QUOTE (tanbuck @ Nov 23 2009, 09:21 PM) *
Thank you both so much, Madi and Dottie. I don't share my feelings with anyone else anymore other than this forum so it really helps. I don't plan for it but I spend a little time each day crying for Frasier. I just can't believe how I worried so much about his death (and Niles' and Buck's too) but didn't consider how I would feel afterwards. I was so wrapped up in being fearful of his last moments! For the last few years this has been a growing fear of mine since all of my babies are seniors now. I have worried myself to the point of not being able to enjoy their lives! This year while Frasier was sick, I kept saying that I knew I would be ok after he was gone but it was the process of dying that I couldn't handle. Well, it turns out the process was quick with respect to time but the grieving never ends. I thought I was prepared but found I'm not prepared at all. I'm almost emotionally paralyzed because my mind tries to wrap around how much worse this will get when my other two go. My husband and I have not been able to go on vacations because of their needs. I don't want them to go by any stretch of the imagination but my heart needs a break. I hate even typing that because it sounds so horrible! If anyone else reads this, do you know what I'm feeling? Admittedly, I am a worrier but I feel frozen in this state.
-Donna

Yes, Donna. I understand completely as I'm such a worrier, too. I always worried and asked on at least one message board, "What will I do when Alex dies? He's my entire life. How will I handle it when Alex dies?" That began when Alex was only eleven years old and I had thought his life expectancy was only fifteen or twenty years. I later found out that his life span expectancy was 35 to 40 years and known to be as long as 45 years. So, I wrote a poem. I write lots and lots of poems especially when I feel inspired by anything funny, philosophical, beautiful and so on. Anyway, Alex was alive and well when I wrote this poem, chose the images I wished to accompany it and enhanced those images ...

"Living In The Now"
by: AngelCareOne

Some days are bright and some days are black.
Some days we spend and can never get back.

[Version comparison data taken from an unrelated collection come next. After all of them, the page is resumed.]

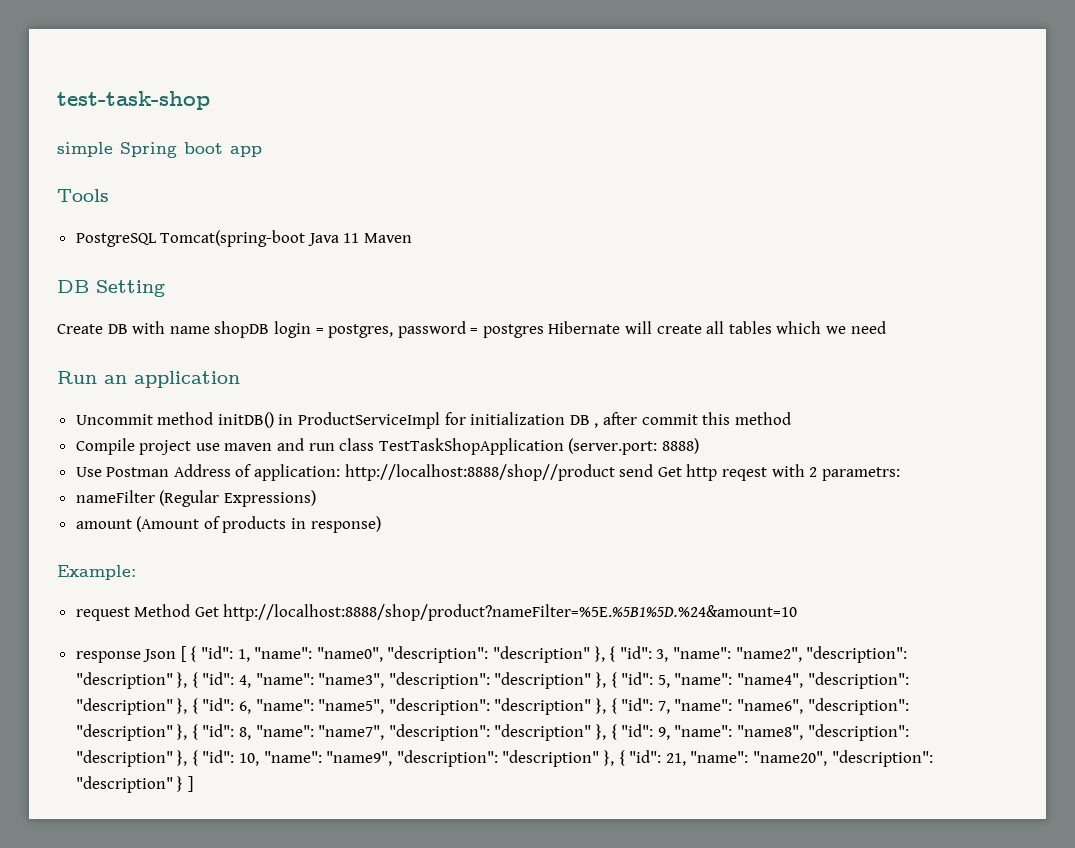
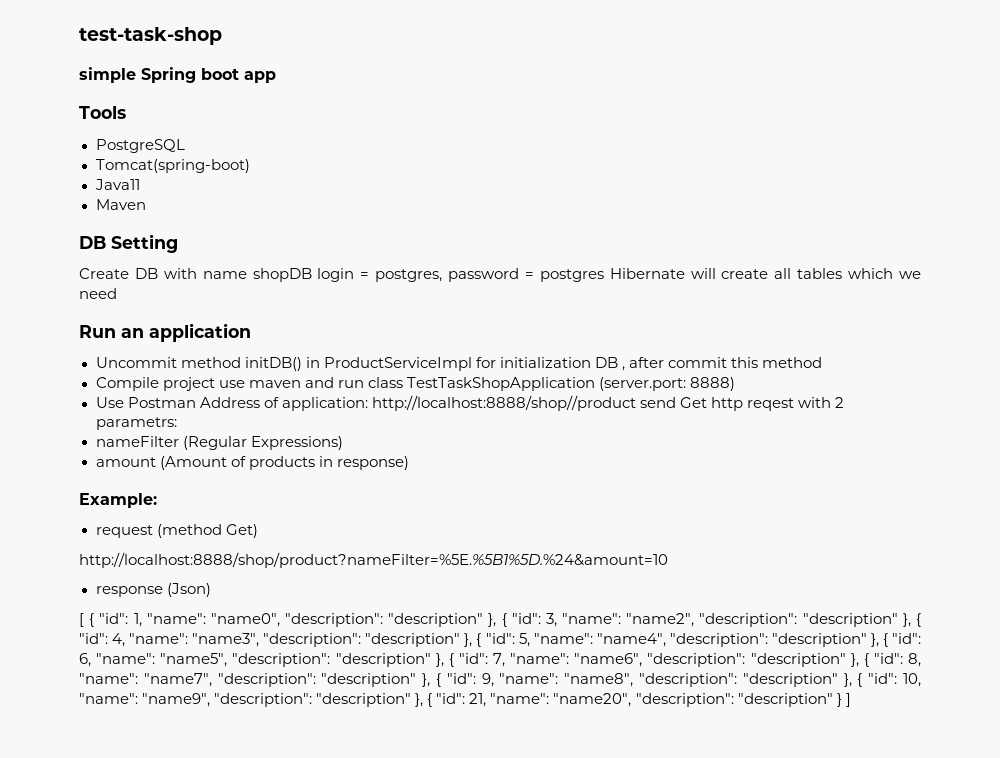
[160,230,360,247] Tomcat(spring-boot Java 11 -> [95,159,250,173] [94,179,140,190] // Tomcat(spring-boot) // Java11 //
[134,604,219,617] Method Get -> [156,524,258,538] (method Get) //
[143,649,177,662] Json -> [166,583,211,597] (Json) //

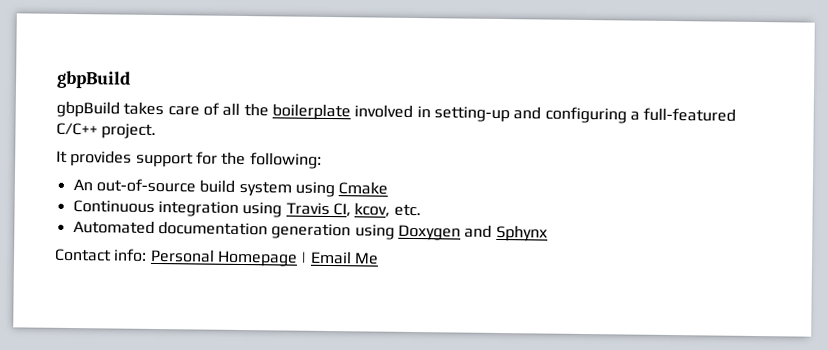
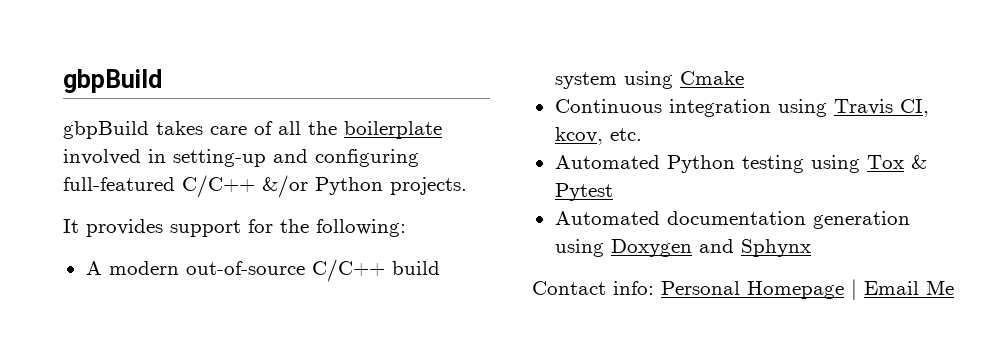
[629,111,640,121] a -> (419, 158) none
[101,123,157,139] project. -> [262,175,467,198] &/or Python projects.
[72,178,196,193] An out-of-source -> [85,259,385,282] A modern out-of-source C/C++
(421, 210) none -> [554,155,927,173] [554,183,613,201] // Automated Python testing using Tox & Pytest

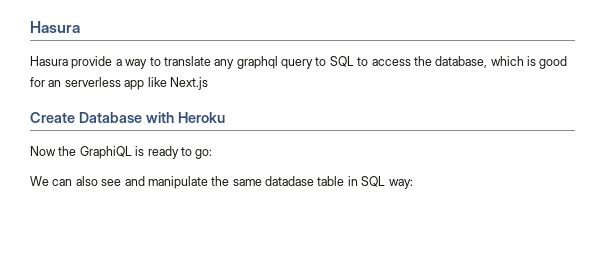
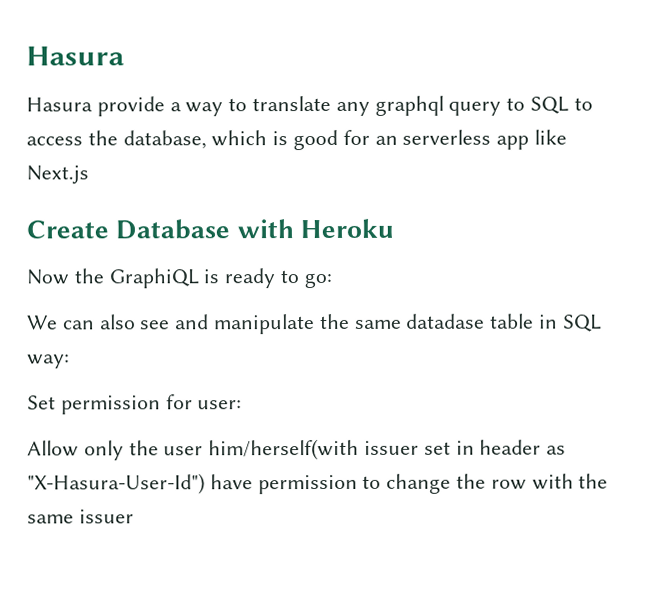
(413, 184) none -> [27,394,243,415] [27,438,567,461] [27,473,609,495] [27,509,134,524] // Set permission for user: // Allow only the user him/herself(with issuer set in header as "X-Hasura-User-Id") have permission to change the row with the same issuer

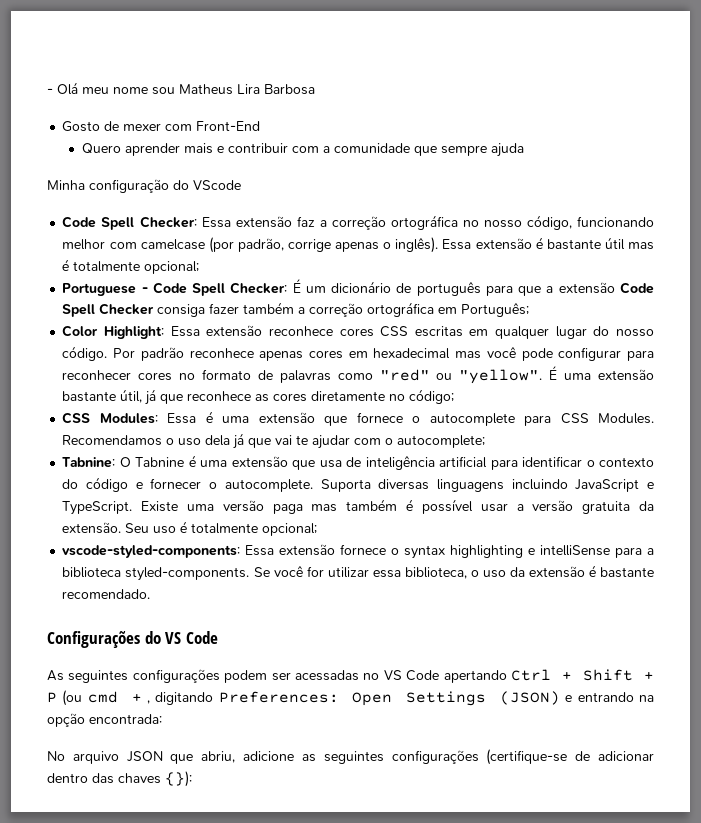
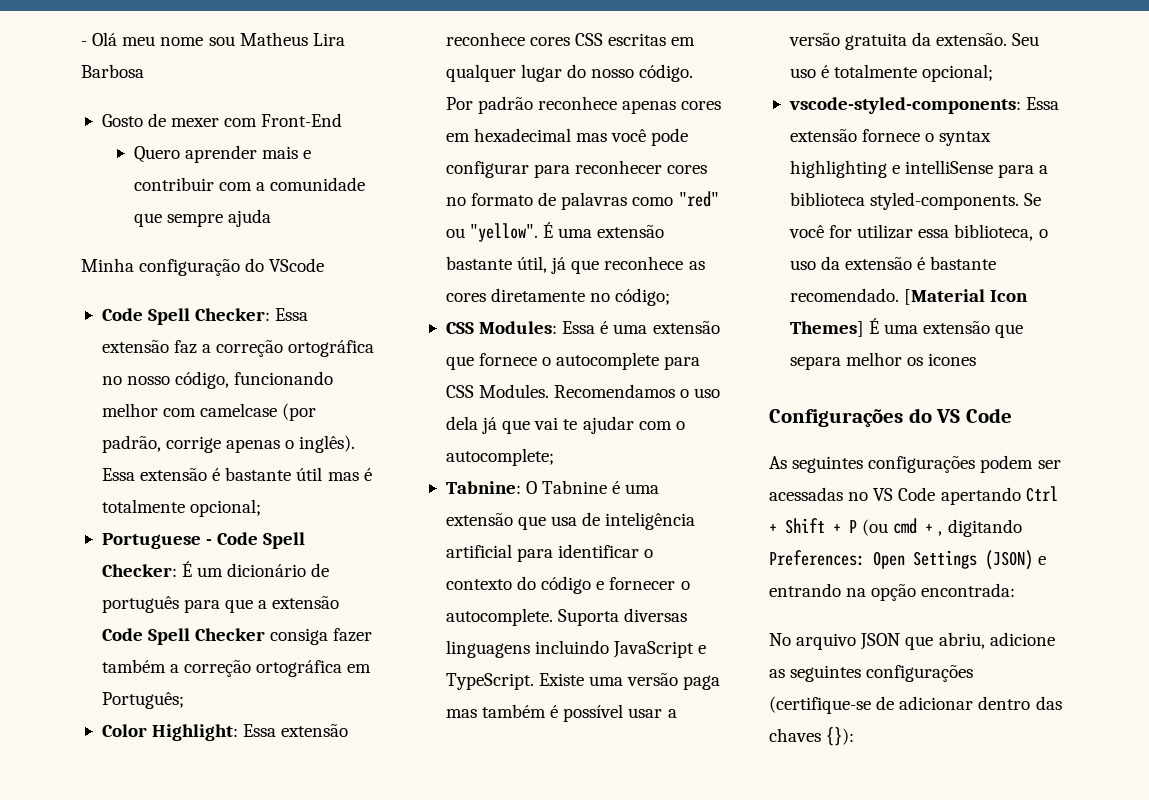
(151, 594) none -> [904,289,1029,305] [789,318,1024,338] [789,352,977,370] [Material Icon Themes] É uma extensão que separa melhor os icones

Traveling times past has proven most futile
Even when memories are sometimes so brutal.

I've found that it's best to live in the now.
Yesterday's gone; Tomorrow's a vow.

A vow is a promise that's easily broken.
Too many live for their wish that's unspoken.

To live in the now. That is what all should strive.
Just remember right now you are truly alive!







See? I reallty do understand what you mean. I Wish You Peace!

Many Comforting Hugs to you and your Angel Fur Kid Frasier!!!